In clinical practice guidelines from the American Gastroenterological Association (AGA) published in the June 1 issue of Gastroenterology, recommendations are presented for the management of moderate-to-severe luminal and fistulizing Crohn disease (CD) in adult outpatients.
Joseph D. Feuerstein, M.D., from Beth Israel Deaconess Medical Center in Boston and colleagues presented recommendations from the AGA for the medical management of moderate-to-severe luminal and fistulizing CD in adult outpatients.

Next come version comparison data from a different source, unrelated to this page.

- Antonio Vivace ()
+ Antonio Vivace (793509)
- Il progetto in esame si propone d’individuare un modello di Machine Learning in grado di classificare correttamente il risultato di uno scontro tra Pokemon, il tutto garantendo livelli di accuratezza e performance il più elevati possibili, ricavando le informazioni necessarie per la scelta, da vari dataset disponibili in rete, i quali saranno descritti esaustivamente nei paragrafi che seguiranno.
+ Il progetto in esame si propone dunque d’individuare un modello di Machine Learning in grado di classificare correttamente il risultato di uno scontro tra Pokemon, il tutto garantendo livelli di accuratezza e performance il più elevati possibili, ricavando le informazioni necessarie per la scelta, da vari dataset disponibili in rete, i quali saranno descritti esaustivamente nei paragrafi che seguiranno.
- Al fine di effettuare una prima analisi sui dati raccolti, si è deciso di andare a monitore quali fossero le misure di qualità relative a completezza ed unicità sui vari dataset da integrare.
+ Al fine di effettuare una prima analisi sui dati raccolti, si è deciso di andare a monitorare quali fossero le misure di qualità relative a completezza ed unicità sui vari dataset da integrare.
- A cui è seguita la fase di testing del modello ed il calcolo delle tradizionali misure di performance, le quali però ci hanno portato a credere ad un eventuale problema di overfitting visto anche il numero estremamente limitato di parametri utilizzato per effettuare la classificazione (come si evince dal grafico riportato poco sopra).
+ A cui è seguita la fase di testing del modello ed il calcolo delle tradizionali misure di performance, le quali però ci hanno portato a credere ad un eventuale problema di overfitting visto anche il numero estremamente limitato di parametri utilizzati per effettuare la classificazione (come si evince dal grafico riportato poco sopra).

The authors recommend use of anti-tumor necrosis factor α (TNFα) over no treatment for induction and maintenance of remission in adult outpatients with moderate-to-severe CD. In addition, vedolizumab is suggested over no treatment and ustekinumab is recommended over no treatment. The AGA recommends against natalizumab over no treatment for induction and maintenance of remission. Infliximab, adalimumab, or ustekinumab are recommended over certolizumab pegol, and vedolizumab is suggested over certolizumab pegol for induction of remission in adult outpatients with moderate-to-severe CD who are naive to biologic drugs. Use of ustekinumab is recommended and vedolizumab is suggested over no treatment for remission induction in adult outpatients with moderate-to-severe CD who never responded to anti-TNFα.

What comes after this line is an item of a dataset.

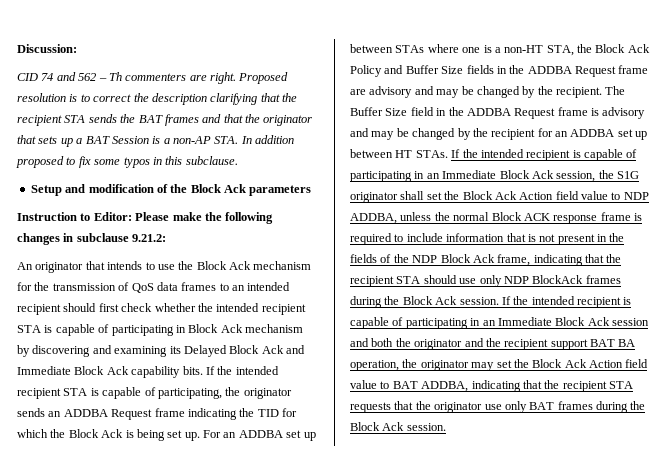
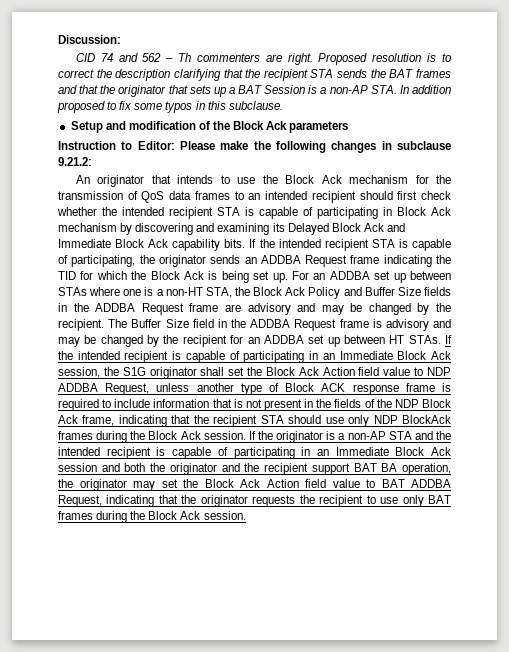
- If the intended recipient is capable of participating in an Immediate Block Ack session, the S1G originator shall set the Block Ack Action field value to NDP ADDBA, unless the normal Block ACK response frame is required to include information that is not present in the fields of the NDP Block Ack frame, indicating that the recipient STA should use only NDP BlockAck frames during the Block Ack session.
+ If the intended recipient is capable of participating in an Immediate Block Ack session, the S1G originator shall set the Block Ack Action field value to NDP ADDBA Request, unless another type of Block ACK response frame is required to include information that is not present in the fields of the NDP Block Ack frame, indicating that the recipient STA should use only NDP BlockAck frames during the Block Ack session.
- If the intended recipient is capable of participating in an Immediate Block Ack session and both the originator and the recipient support BAT BA operation, the originator may set the Block Ack Action field value to BAT ADDBA, indicating that the recipient STA requests that the originator use only BAT frames during the Block Ack session.
+ If the originator is a non-AP STA and the intended recipient is capable of participating in an Immediate Block Ack session and both the originator and the recipient support BAT BA operation, the originator may set the Block Ack Action field value to BAT ADDBA Request, indicating that the originator requests the recipient to use only BAT frames during the Block Ack session.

“With many new drugs entering the market, clinician’s ability to treat patients with Crohn’s disease has improved greatly over the last 20 years,” Feuerstein said in a statement. “We hope this new guideline serves as a manual for clinicians in selecting the right therapies for their patients, which should lead to improved patient outcomes and less need for invasive surgery.”
Several authors disclosed ties to the pharmaceutical industry.